What is web scraping? Is it legal?
Things to consider before diving into web scraping.
Forget Kaggle, forget the open datasets, forget the APIs. Web Scraping is where the fun is at now. There seems to be a way to extract data, potentially from each and every website on the internet. But web scraping also pushes the hazy boundaries of ethics and can be considered, or at least feels illegal in most cases.
What is Web Scraping? The process of extracting data automatically from a website using bots is called web scraping. There are a number of ways web scraping can be done.
- Third-Party Tools
- Browser Automation Tools
- Creating custom scrapers
Third-Party Tools such as chrome extensions and paid tools like ParseHub, Diffbot, etc. are extensively used by a number of organizations and individuals to extract data from the web.
The con? It can get pretty expensive if a lot of scraping needs to be done.
Browser automation tools like Selenium can also be used to extract data from a website. Posing as an individual user, and quite literally typing in the URL and clicking buttons there, you can extract whatever is present on that web page.
The con? This method is slower than the rest and can be easily blocked by any website.
Creating Custom Scrapers using programming languages such as python, etc., and tools like BeautifulSoup is the cheapest, fastest, and most reliable method to scrape data. This is the method that is most used, and this is the method where knowing your boundaries is important.
Let us dive deep into how this works, using the above-given examples of Python and BeautifulSoup.
BeautifulSoup is a python library that parses HTML and XML documents and allows for data extraction from the given documents.
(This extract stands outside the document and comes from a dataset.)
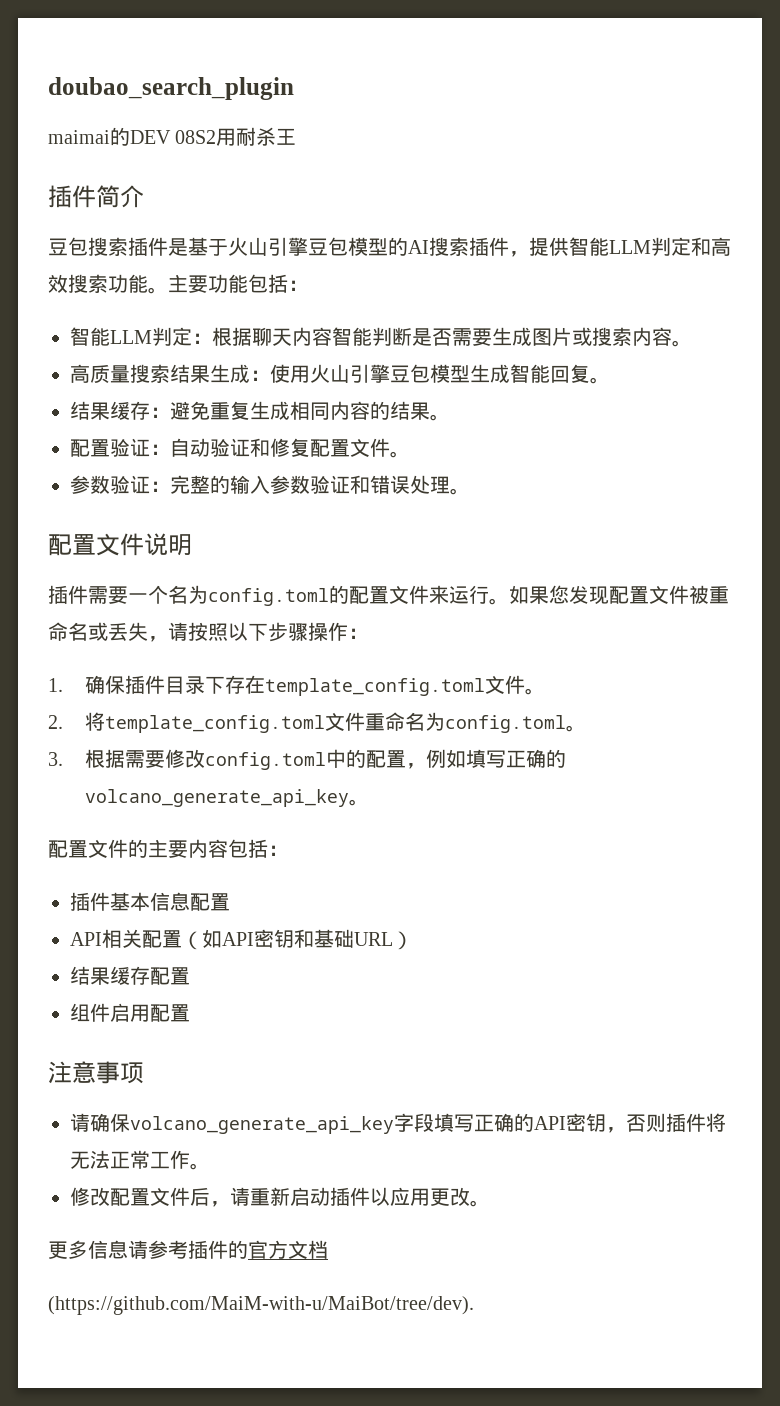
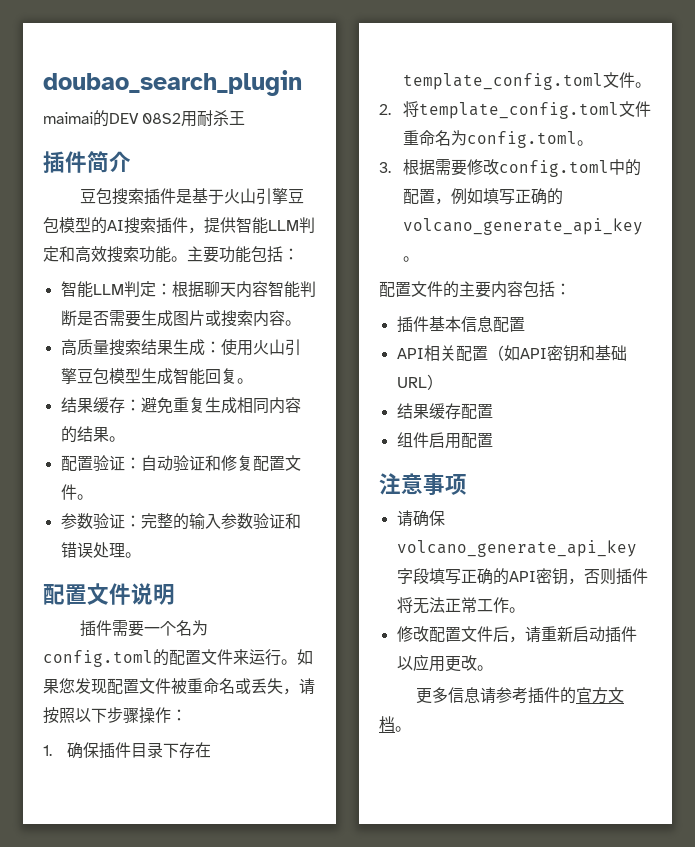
- 更多信息请参考插件的官方文档
- (https://github.com/MaiM-with-u/MaiBot/tree/dev).
+ 更多信息请参考插件的官方文档。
A combination of the Requests and BeautifulSoup can fetch you the data from almost any website.
While both requests and BeautifulSoup have their own limitations, there are methods to bypass those easily.
A request from a single IP address can be banned by a website easily, but using IP rotation services can solve that problem if one is willing to go that distance. For BeautifulSoup, pagination and lazy loading is one big issue, but interception of unprotected API calls is a possibility to bypass the issue.
With enough dedication, one can send a request, fetch the data from the website automatically, create a custom parser for that particular website to extract information using BeautifulSoup, and do whatever they want with the collected data.
“Well.. web scraping sounds fun. Why shouldn’t I do it?”
Because websites don’t want you to.
No seriously, most websites do not have any protection against web scraping, but they don't want bots messing around with their traffic and stealing the data.
I say ‘stealing’ because the data on the website is essentially the property of the owner of the website, and they publish policies explicitly asking users not to use any automation tools on their platform.
BUT….. Since the data is publicly available, it is NOT ILLEGAL to scrape it. If a website has a bunch of blog posts, it is legal to scrape it, provided that you are not breaking any copyright law and causing the website any monetary harm. You can scrape the data of a public directory and analyze it and use it in your business model. You can scrape the data from a real estate website to figure out where to buy your next house. You can also scrape real-time bitcoin prices if you wish to.
The problem arises if you start using that data to replicate what the original source of the data is meant to do. Since you can fairly easily duplicate the structure of a website using the HTML that you scraped, and fill it up with the data that you extracted. Publishing the data on your platform directly, can, and has landed people in trouble. Check out this interesting appeal/warning from Zomato to Burrp, India’s oldest food tech startup.
In another landmark ruling by a US appeals court, scraping publicly available data is totally legal. The case in question was brought in by LinkedIn against Hiq Labs, a company that uses public data to analyze employee attrition. LinkedIn claimed that the mass web scraping done by Hiq Labs amounted to hacking (?) and hence, violated a bunch of laws.
Despite having no proper definition of stealing publicly available data using any sort of automation script or tool, and having no laws in place to prevent this, web scraping has its limitations, owing to ethics and agreeing with company policies before scraping data. Besides, not EVERY website wants you to keep away your bots. So go ahead and give it a try, but make sure you stick with the terms and conditions of the website.
Disclaimer: This article is written only for sharing information and should not be considered legal advice.